A person who is aggrieved by an agency action can seek a judicial review of that action, as provided in the organic statutes of most agencies and in Sections 701-706 of the Administrative Procedure Act. This process of judicial review requires that the court examine whether the agency’s actions are within its statutory authority and are not arbitrary or capricious.

Appellate Courts

Typically, parties who lose a decision in a trial court – whether a jury or bench trial – or before an administrative law judge can appeal the case to a higher appellate court. However, most federal laws require parties to exhaust any appellate remedies available at the agency level before seeking review in a court of appeals. The Supreme Court of Alaska and most state and local courts have similar requirements for appealing decisions made at the trial court or administrative law judge levels.

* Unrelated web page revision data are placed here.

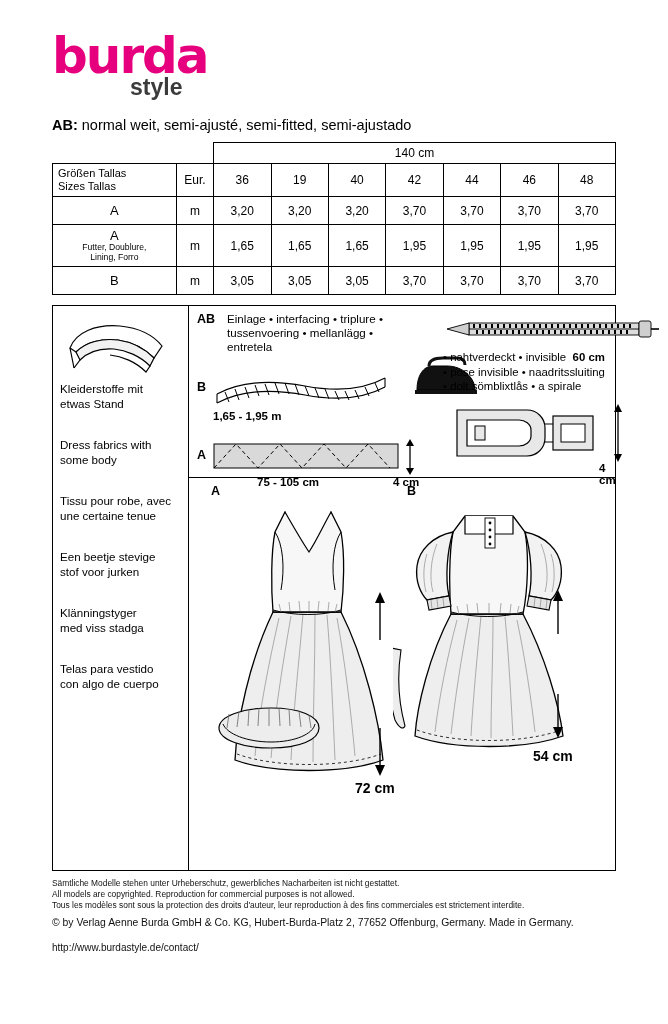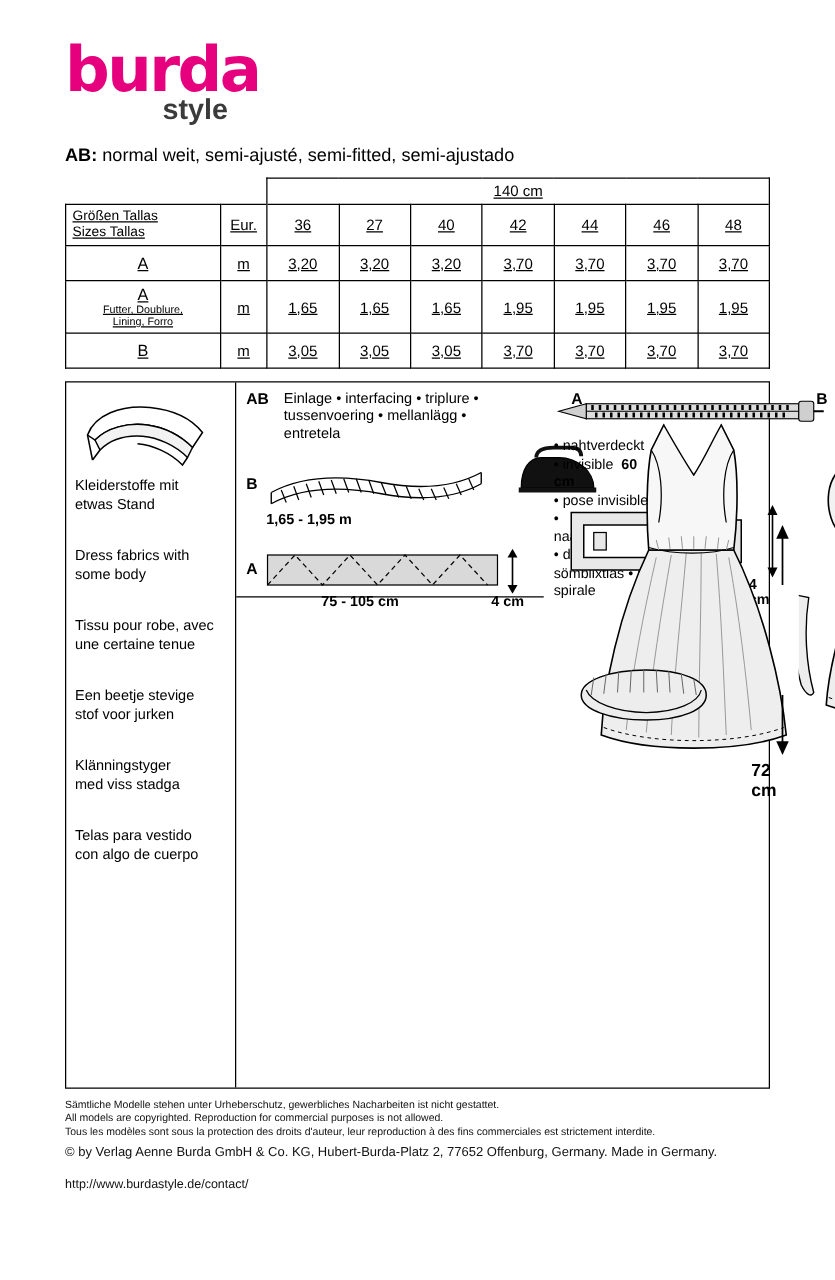"140 cm" table.fabric { text-decoration: underline -> none }
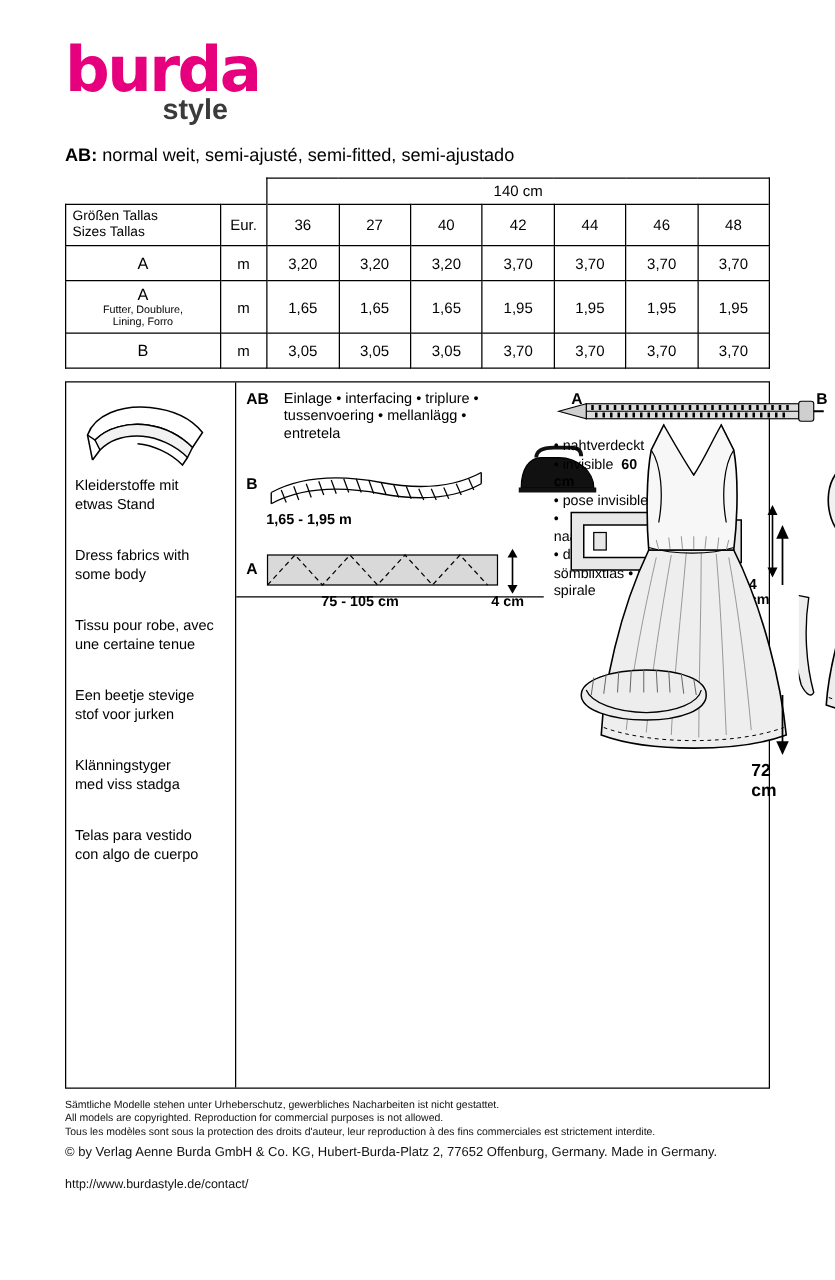"27" td.size { text: 27 -> 19 }
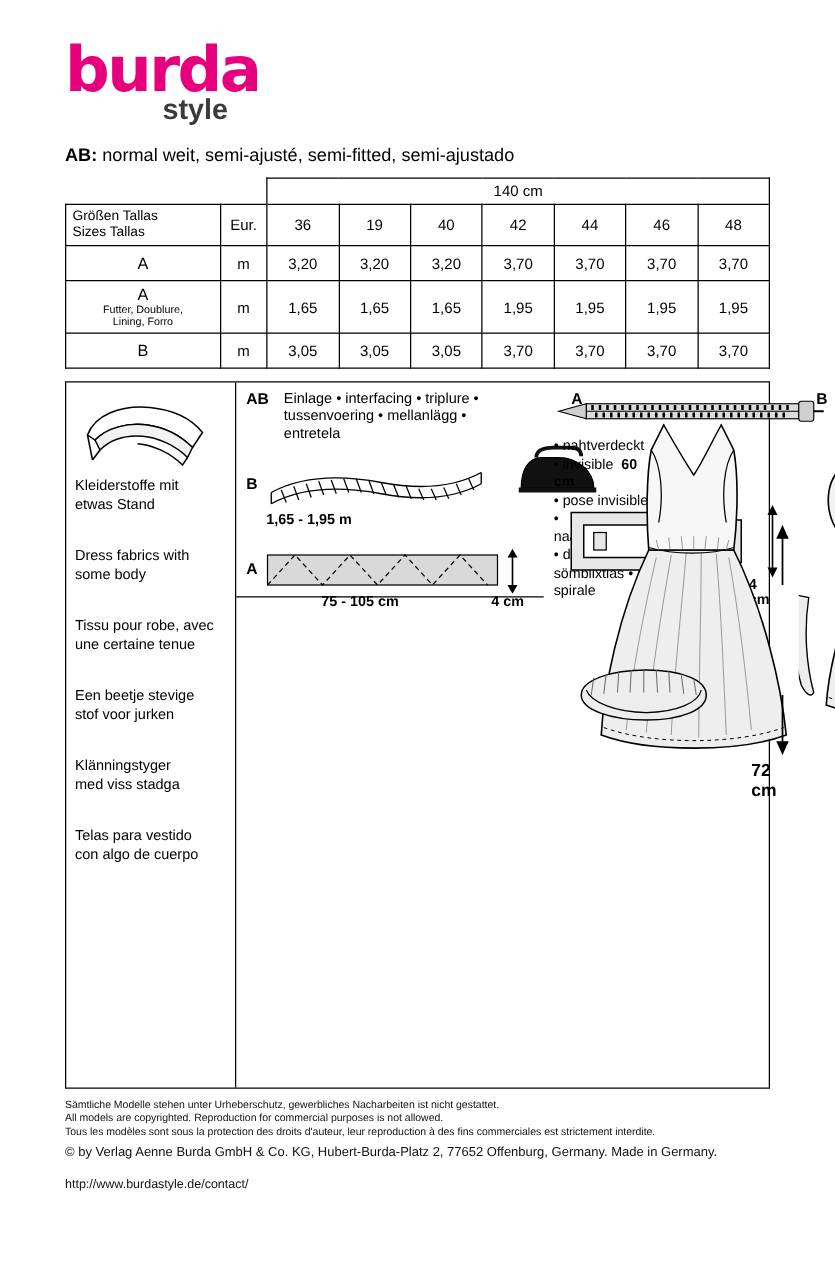"AB" .right-col { flex-direction: none -> column }
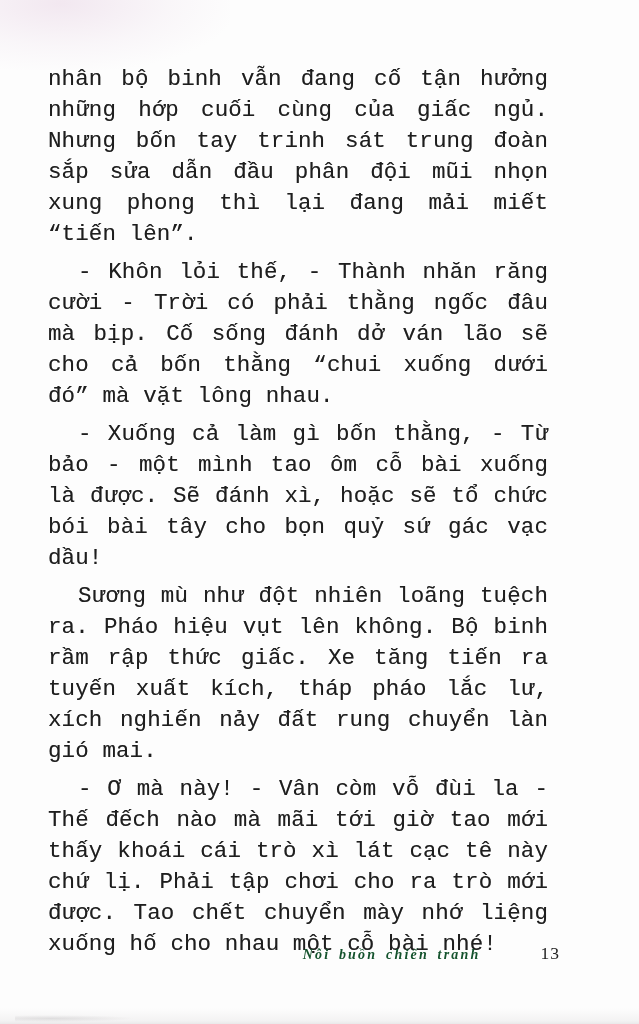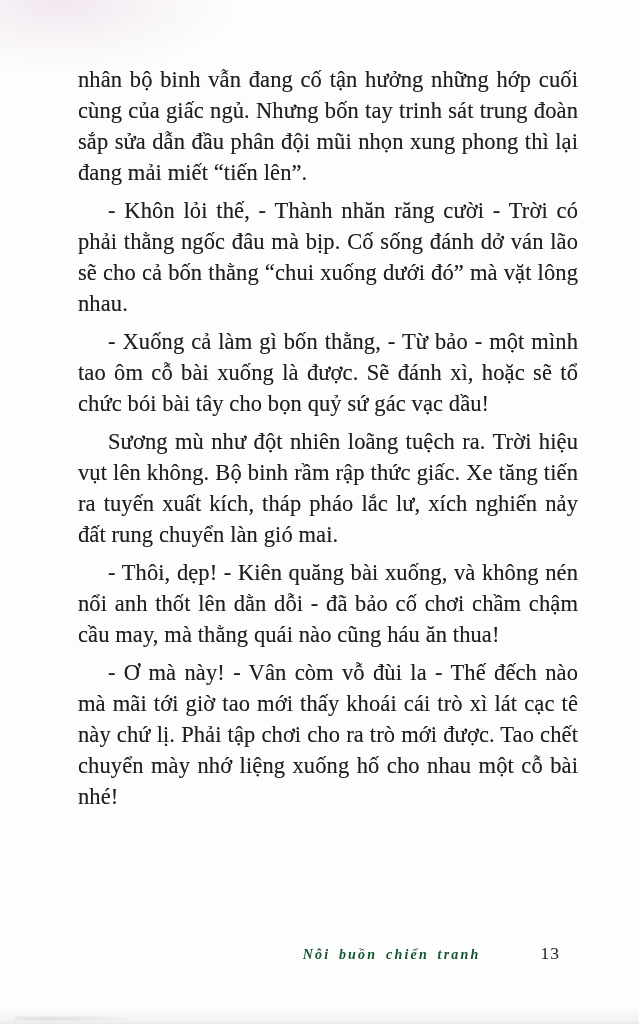"nhân bộ binh vẫn đang" .text-block { font-family: none -> Liberation Mono, monospace; left: 78px -> 48px }
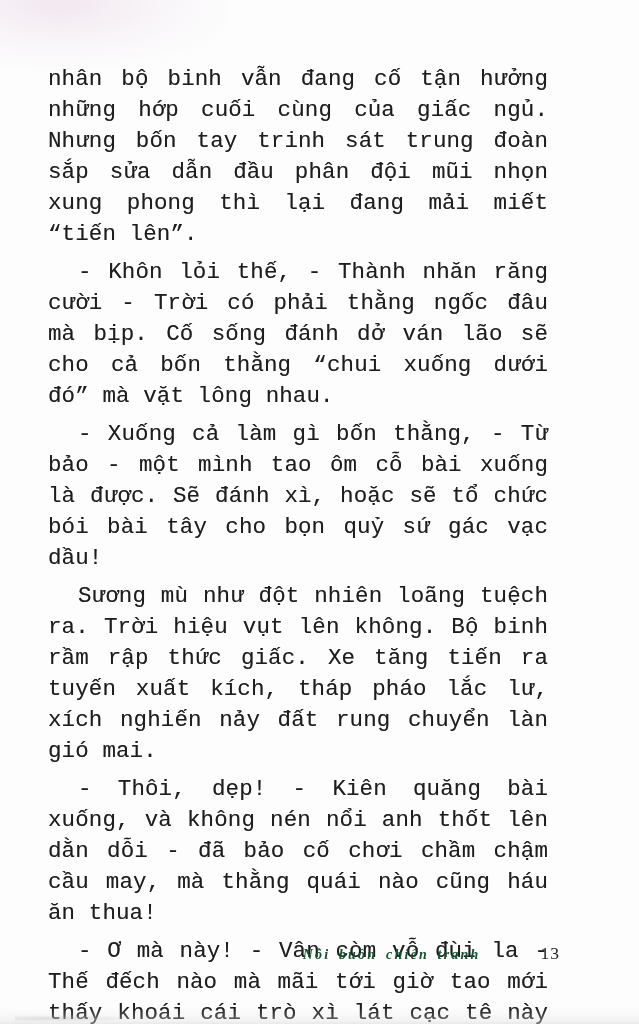"Sương mù như đột nhiên" p.para { text: Trời -> Pháo }
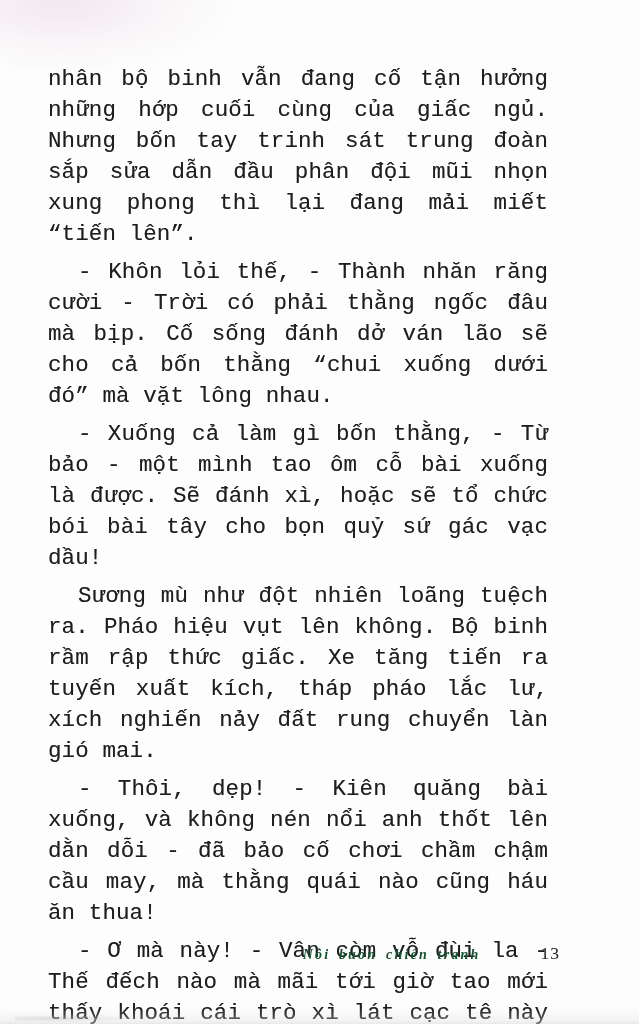"- Thôi, dẹp! - Kiên" p.para { html: <p>- Thôi, dẹp! - Kiên quăng bài xuống, và không nén nổi anh thốt lên dằn dỗi - đã bảo cố chơi chầm chậm cầu may, mà thằng quái nào cũng háu ăn thua!</p> -> none }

An appellate court judges cases based on written arguments and does not hold live hearings or involve witness testimony, except in rare circumstances. Most courts of appeals are broken into judicial districts, and the Eighth District consists of the Supreme, County, Family and Surrogate Courts in the 8 counties of Western New York: Allegany, Cattaraugus, Chautauqua, Erie, Genesee, Niagara and Orleans.

Appeals are a critical part of our legal system. Our firm’s Appellate group regularly litigates and advises on cases involving challenging constitutional and statutory limits on government action, as well as the validity of federal and state agencies’ decisions and actions. In addition, our Appellate group closely monitors appellate decisions in other states and the U.S. Supreme Court to keep abreast of the latest in legal developments and trends. Our attorneys can help clients navigate the many procedures for appealing a trial court or an agency decision to a higher level of court.